For some reason the Duff-Gordons chose to sail first class under the pseudonym “Mr. and Mrs. Morgan,” and because Sir Cosmo made the bad mistake, afterwards, aboard the Carpathia, of giving a generous cash gratuity to each of the members of the crew who saved their lives, the inference was that he had paid his way to safety, and had, in any event, failed to observe the golden rule of women and children first.


Presumably in 1980 it was still thought possible that Malleson’s might eventually deliver the box into the hands of some Duff-Gordon relation, or next of kin. I recall it contained a few letters, one or two deeds, and, for some reason, a rusty old cutthroat razor.


I have no idea why on earth Sir Cosmo retained the services of a firm of solicitors in Melbourne, but I do recall that Dad had several old English clients, including Mrs. Goodfellow, who lived in quiet retirement near Taunton in Somerset, and whose livelihood had been prudently stewarded by Malleson’s since the nineteenth century. Shades of Magwitch, perhaps?


Just now I checked, and there is still listed in Hong Kong “Ah Chuk, Tailor.”


They’ve moved from their old premises on the ground floor of the Season Commercial Building in Humphrey’s Avenue, but only just around the corner, to Carnarvon Mansions, at 12, Carnarvon Road, in what is now referred to as the neighborhood of Tsim Sha Tsui in Kowloon.


Dad must have had the coat made whilst returning with Mum from their first trip to Europe, which was when they spent a few days being driven around West Germany by their friend Andreas von Schubert, the proprietor of GrĂ¼nhaus (q.v.).


The lining is pretty much in shreds, and most of the buttons are gone, but the coat is otherwise intact, so earlier this week I made a bee-line for one of my favorite shops in the whole wide world, Tender Buttons, Inc., at 143 East 62nd Street at Lexington Avenue, to see if I could obtain carefully matched replacement leather buttons, and sew them on.


Tender Buttons is obviously named after the unreadable tractatus Tender Buttons: Objects, Food, Rooms (New York: Claire Marie, 1914), in which Gertrude Stein carries on and on and on, eventually coming up with this bon mot: “Startling a starving husband is not disagreeable.”


I suppose we must take her word for it, but somehow I doubt if Miss Stein and Miss Toklas knew many starving husbands.


Anyhow, the proprietors of Tender Buttons, Diana Epstein and Millicent Safro, are also connoisseurs and collectors of rare historical buttons, and have actually written a book, entitled, not surprisingly, Buttons (New York: Harry N. Abrams, 1991), which includes a foreword by Jim Dine, and a preface by Tom Wolfe. I bought a copy of it a few years ago, and it’s extremely absorbing.


Tender Buttons sells only buttons, but it also stands as a monument to human ingenuity and imagination, because until you have paid a visit you never dreamed that the parameters of the parent concept could be so broad, or could embrace so many varieties, shapes, sizes, and types of button, clip, fastener, loop, hook, eye, or sinker.

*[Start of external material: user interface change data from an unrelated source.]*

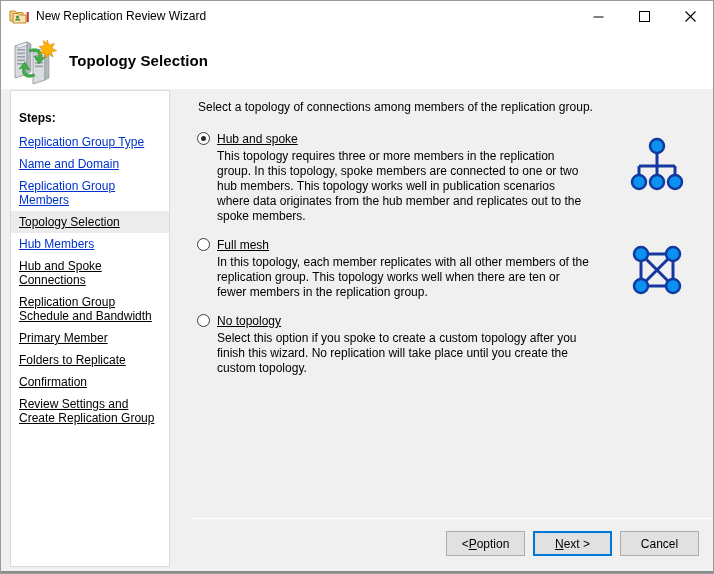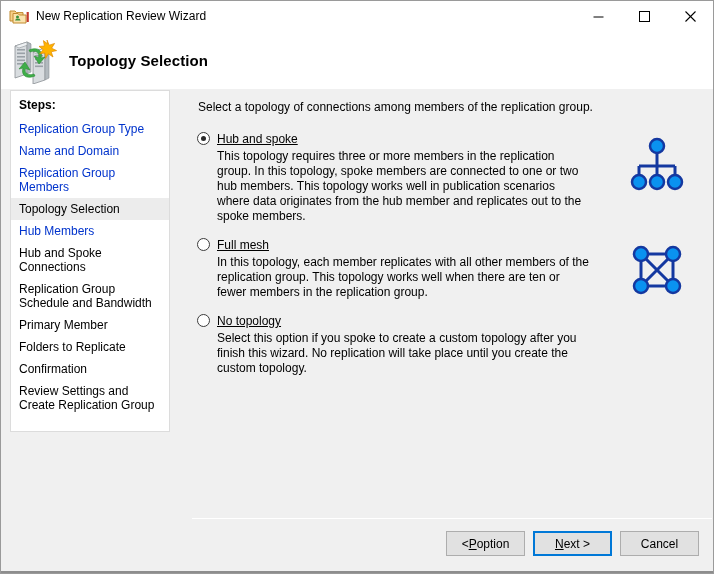--- a/index.html
+++ b/index.html
@@ -100,9 +100,9 @@
     background: #ffffff;
     border: 1px solid #dcdcdc;
     box-sizing: border-box;
-    padding-top: 6px;
+    padding-top: 19px;
     overflow: hidden;
-    height: 342px;
+    height: 477px;
   }
   .steps-label {
     font-weight: bold;

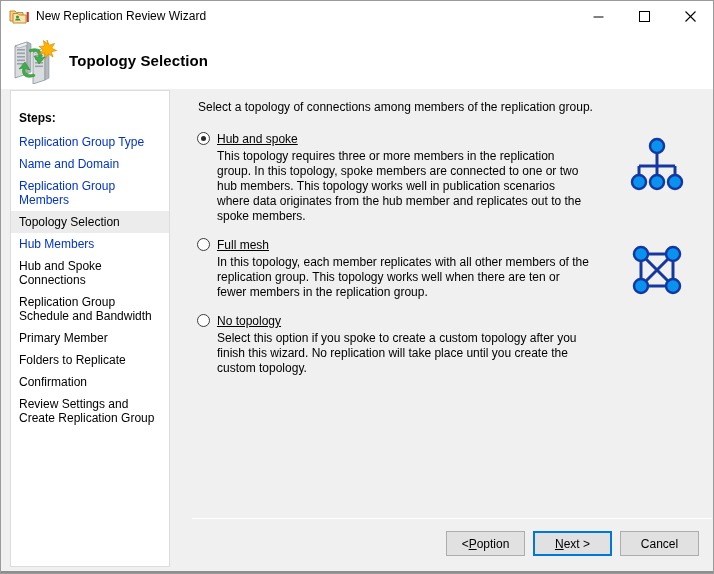--- a/index.html
+++ b/index.html
@@ -116,6 +116,7 @@
     line-height: 14px;
     color: #000000;
     cursor: default;
+    text-decoration: underline;
   }
   .step.link {
     color: #0033cc;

The danger is that once you start searching you cannot stop, and, upon returning shamefaced to your wardrobe, you’re tempted to throw everything into a kit-bag and bring it back to Tender Buttons for immediate refurbishment. Why live with dull old standard black or grey plastic ones when you could have coral, or sea anemones, or toggles in the shape of trumpets, or little bells, or miniature colosseums?


Fortunately in this instance I found the right little leather buttons to replace the ones that are missing from the cuffs of Dad’s sports jacket, and prudently I bought a couple of extra big ones for down the front as well, just in case.


For years Ah Chuk posted Dad a complimentary calendar. “The Original AH CHUK,” it read. “Beware of impostors, or you may get rob.”